Global slowdown, trade deals threaten PH firms
The forging of new free trade deals and the return of some manufacturing operations to developed economies are among the new challenges confronting local exporters, according to an official of the World Bank Group.
“What we see are two major global trends. One is the fact that the global economy may be facing a slowdown because of a lot of things going around the world, including political uncertainties in the Middle East and Europe,” said Roberto Martin N. Galang, operations officer for Trade and Competitiveness at the World Bank.
However, the bigger trend, according to Galang, is the separation of growth and trade.
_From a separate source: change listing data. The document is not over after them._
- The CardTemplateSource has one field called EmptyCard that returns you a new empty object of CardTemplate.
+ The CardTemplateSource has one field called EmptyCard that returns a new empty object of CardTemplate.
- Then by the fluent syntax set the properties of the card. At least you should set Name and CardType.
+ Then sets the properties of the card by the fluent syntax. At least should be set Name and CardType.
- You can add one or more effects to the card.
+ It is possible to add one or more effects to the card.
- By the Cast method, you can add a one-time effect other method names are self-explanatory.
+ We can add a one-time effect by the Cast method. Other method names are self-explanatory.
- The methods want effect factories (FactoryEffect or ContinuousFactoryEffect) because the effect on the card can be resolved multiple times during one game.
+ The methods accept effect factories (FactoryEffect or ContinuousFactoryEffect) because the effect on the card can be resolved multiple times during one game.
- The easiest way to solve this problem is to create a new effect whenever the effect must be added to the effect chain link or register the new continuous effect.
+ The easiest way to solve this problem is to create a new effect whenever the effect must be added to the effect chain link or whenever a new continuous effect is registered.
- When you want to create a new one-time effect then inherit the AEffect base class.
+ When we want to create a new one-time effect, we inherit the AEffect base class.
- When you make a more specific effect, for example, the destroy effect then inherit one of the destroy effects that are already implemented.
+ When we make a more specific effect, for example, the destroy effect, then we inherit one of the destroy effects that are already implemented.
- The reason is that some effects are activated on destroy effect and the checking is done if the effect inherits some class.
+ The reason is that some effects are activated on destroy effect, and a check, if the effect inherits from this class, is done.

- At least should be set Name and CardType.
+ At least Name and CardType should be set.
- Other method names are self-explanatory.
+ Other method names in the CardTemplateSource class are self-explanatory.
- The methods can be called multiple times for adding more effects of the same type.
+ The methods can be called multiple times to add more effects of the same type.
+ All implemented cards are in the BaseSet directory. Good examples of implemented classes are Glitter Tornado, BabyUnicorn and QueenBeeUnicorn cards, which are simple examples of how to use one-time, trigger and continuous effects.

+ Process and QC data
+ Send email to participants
There was a time when trade grows in step with the general economy.
That relationship has changed, however, in recent times, with the share of trade in the Gross Domestic Product continuing to shrink.
This was said to be driven by moves of large economies like China and the United States to become less export dependent and instead rely more on local sources to fuel production.
“We’re seeing a lot of manufacturing going back to the developed world, and that’s why you have the US manufacturing industry booming because you have the technologies like the 3D printer, which allow more manufacturing to be done in-house. And you have companies that want to shorten the manufacturing process (by keeping facilities closer to home) so they can serve their fickle consumers faster,” Galang explained on the sidelines of the National Exporters Congress held Thursday.
Given these new developments, Galang stressed the need for local exporters to be nearer the key markets they serve by setting up bases and manufacturing capabilities that will cut the lead time for orders and deliveries.
Also critical is government support to beef up the local enterprises’ capabilities and competitiveness in a global market.
Galang noted that SMEs, in particular, can provide that needed growth in trade as they can serve both local and global markets.
However, SMEs will need easier access to financing, innovations and new markets.
According to Galang, the Philippines has a number of programs for SMEs but these are being coursed via different government agencies such as the Department of Trade and Industry and Department of Science and Technology.
The World Bank, Galang said, hoped to put in place an integrated support system that can can push the SME agenda.
The idea is to have a one-stop shop for SMEs, whose base can be the Go Negosyo centers that are being put up across the country.